236 lines (178 loc) · 8.55 KB

home-ops

This repo contains all the stuff around my home setup

Hacks

These section is mostly notes for myself, I've put them at the top so they stick out.

  • I needed this patch to the latest Nvidia 470 branch drivers to get them to build for kernel 6.10
  • Only ROCM 6.2 (latest) would build for kernel 6.10 (sort of)

Services

It varies over time, but the hosted services are more less:

  • Home Assistant (running on the official Odroid or whatever it is appliance)
  • MQTT broker
  • Various bespoke home automation code for my hacky projects (sprinklers, aircons, heater, LED string lights)
  • CCTV cameras presently using initialed85/cameranator but soon initialed85/camry
  • SMB server and file browser for the scanner
  • Minecraft server
  • Quake with WebSocket multiplayer server
  • Various other projects / games that I've written

Nodes

I've got a mixture of old x86 laptops, one desktop, one server and two Raspberry Pis- some of the nodes have GPUs.

  • OS and drivers
  • High-availability
    • Keepalived (provide a single presence for the nodes to my router)
  • Storage
    • Dedicated ZFS / NFS file server
  • Deployment infrastructure
    • Kubernetes (K3s)

You may wonder- why the high-availability approach yet the single point of failure of the file server?

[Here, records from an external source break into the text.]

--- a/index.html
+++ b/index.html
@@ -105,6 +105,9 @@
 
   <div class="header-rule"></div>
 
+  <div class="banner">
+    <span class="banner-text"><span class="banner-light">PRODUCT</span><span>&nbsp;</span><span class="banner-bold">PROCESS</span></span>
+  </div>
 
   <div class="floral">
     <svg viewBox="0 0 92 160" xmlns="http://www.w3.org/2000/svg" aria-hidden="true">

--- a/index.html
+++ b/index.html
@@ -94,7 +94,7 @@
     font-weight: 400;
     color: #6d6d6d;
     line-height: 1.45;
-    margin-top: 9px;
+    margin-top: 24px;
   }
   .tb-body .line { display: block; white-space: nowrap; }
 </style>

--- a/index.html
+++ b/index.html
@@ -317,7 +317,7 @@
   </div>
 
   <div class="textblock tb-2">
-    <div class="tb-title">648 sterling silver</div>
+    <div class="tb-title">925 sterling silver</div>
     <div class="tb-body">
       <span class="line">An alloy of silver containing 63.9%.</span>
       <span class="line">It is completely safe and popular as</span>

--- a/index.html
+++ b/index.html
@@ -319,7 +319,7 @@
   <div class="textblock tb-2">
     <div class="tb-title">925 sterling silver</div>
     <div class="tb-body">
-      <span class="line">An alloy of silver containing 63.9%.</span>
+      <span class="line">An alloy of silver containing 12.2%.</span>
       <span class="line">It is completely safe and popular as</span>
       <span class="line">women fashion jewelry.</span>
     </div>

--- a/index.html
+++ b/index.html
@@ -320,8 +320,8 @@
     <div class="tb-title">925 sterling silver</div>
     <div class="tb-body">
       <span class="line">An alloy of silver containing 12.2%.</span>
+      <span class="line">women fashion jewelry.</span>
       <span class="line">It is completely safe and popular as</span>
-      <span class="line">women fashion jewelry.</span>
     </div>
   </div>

That boils down to the following:

  • Prior versions of my home cluster used Ceph and then Longhorn (for clustered storage) a few times, all were fine until they failed catastrophically and (more or less) unrecoverably
  • The server I've picked as the file server has shown to be the most reliable node
  • Prior versions of my home cluster with a single master node caused too many outages when that node crashed (so with HA, my pods will reschedule)

High availability

My router passes on any of the ports I want to expose to 192.168.137.10 which is a virtual IP, handled by Keepalived.

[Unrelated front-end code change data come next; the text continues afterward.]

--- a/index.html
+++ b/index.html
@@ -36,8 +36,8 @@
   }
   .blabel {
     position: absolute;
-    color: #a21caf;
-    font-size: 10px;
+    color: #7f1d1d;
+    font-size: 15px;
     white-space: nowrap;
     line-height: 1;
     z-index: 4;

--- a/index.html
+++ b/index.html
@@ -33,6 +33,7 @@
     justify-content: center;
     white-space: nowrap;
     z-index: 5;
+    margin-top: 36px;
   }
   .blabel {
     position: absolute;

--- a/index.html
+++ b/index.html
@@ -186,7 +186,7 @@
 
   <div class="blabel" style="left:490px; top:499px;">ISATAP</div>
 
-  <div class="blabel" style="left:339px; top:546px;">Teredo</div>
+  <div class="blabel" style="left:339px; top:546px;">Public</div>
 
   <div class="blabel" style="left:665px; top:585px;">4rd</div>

My Keepalived config looks (approximately) like this:

vrrp_instance VI_1 {
    interface eth0
    state MASTER  # only one node is MASTER, the rest are BACKUP
    virtual_router_id 51  # all nodes have the same virtual router ID
    priority 100  # the master has the numerically highest priority, all nodes have unique priorities for determinism
    advert_int 1
    authentication {
        auth_type PASS
        auth_pass some-password
    }
    unicast_peer {
        # 192.168.137.34  # don't have yourself as a peer
        192.168.137.30
        192.168.137.27
        192.168.137.28
        192.168.137.29
    }
    virtual_ipaddress {
        192.168.137.10
    }
}

Storage

In light of the prior failures, I now dedicate one of the nodes as a file server, running ZFS for two pools (HDD and SDD) and exposing that via NFS (which is then consumed as PersistentVolumeClaims in Kubernetes).

ZFS provisioning was something like this (once all drives had been freshly partition w/ Linux partitions):

sudo zpool create -o ashift=12 storage-hdd /dev/sdb /dev/sde /dev/sdh
sudo zpool create -o ashift=12 storage-ssd /dev/sdf1 /dev/sdg1

This is a RAID0 setup btw, so maximum storage (and I think speed?) and zero redundancy- my drives are slow and garbage and small and my data is unimportant so this gives me what I need.

I can't recall the exact commands I ran to install the NFS server (pretty standard stuff though), but /etc/exports looks like this:

/storage-ssd *(insecure,sync,rw,no_subtree_check,no_root_squash,async)
/storage-hdd *(insecure,sync,rw,no_subtree_check,no_root_squash,async)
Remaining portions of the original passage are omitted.